Version comparison data ▸
Content starts

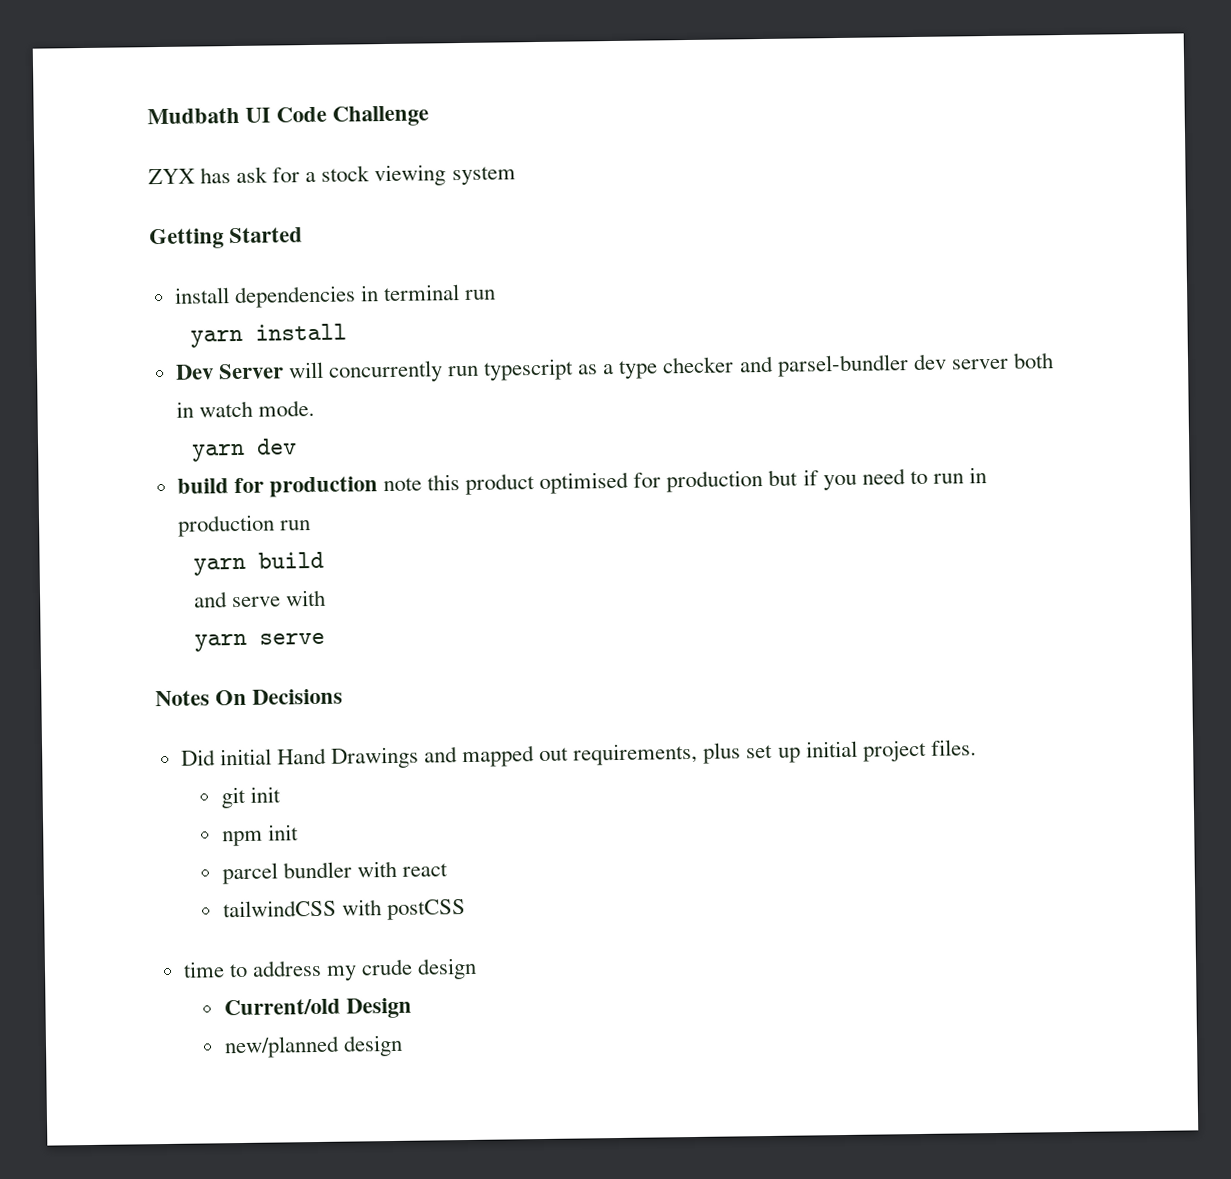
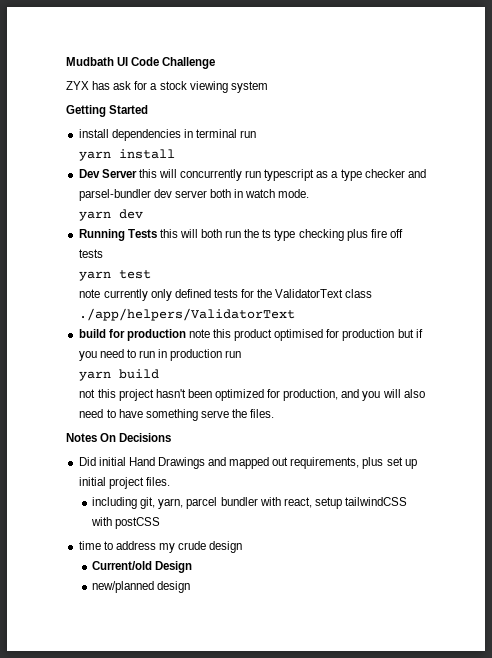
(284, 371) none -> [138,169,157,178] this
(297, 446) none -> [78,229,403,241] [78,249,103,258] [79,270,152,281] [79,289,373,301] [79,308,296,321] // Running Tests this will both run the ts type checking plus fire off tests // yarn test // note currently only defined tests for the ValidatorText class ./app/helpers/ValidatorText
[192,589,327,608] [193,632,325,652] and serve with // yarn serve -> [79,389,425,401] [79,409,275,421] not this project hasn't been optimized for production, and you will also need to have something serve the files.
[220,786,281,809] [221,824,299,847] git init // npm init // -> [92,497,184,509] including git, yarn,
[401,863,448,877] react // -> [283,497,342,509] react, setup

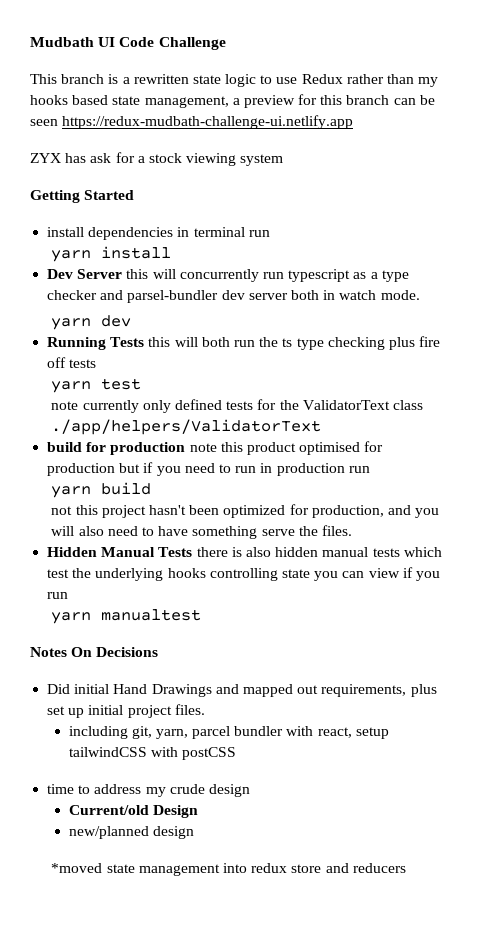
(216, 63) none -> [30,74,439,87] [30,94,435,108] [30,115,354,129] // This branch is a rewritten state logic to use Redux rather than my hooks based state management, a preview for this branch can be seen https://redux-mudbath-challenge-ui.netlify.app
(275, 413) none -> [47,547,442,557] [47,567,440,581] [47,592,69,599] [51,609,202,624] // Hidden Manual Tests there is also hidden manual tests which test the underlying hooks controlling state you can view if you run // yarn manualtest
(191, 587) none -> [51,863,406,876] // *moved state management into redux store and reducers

Content ends

Exercise description ▸ Would you please print out all the records above exactly, minus any pictures?

Solution to the exercise ▸
(284, 371) none -> [138,169,157,178] this
(297, 446) none -> [78,229,403,241] [78,249,103,258] [79,270,152,281] [79,289,373,301] [79,308,296,321] // Running Tests this will both run the ts type checking plus fire off tests // yarn test // note currently only defined tests for the ValidatorText class ./app/helpers/ValidatorText
[192,589,327,608] [193,632,325,652] and serve with // yarn serve -> [79,389,425,401] [79,409,275,421] not this project hasn't been optimized for production, and you will also need to have something serve the files.
[220,786,281,809] [221,824,299,847] git init // npm init // -> [92,497,184,509] including git, yarn,
[401,863,448,877] react // -> [283,497,342,509] react, setup

(216, 63) none -> [30,74,439,87] [30,94,435,108] [30,115,354,129] // This branch is a rewritten state logic to use Redux rather than my hooks based state management, a preview for this branch can be seen https://redux-mudbath-challenge-ui.netlify.app
(275, 413) none -> [47,547,442,557] [47,567,440,581] [47,592,69,599] [51,609,202,624] // Hidden Manual Tests there is also hidden manual tests which test the underlying hooks controlling state you can view if you run // yarn manualtest
(191, 587) none -> [51,863,406,876] // *moved state management into redux store and reducers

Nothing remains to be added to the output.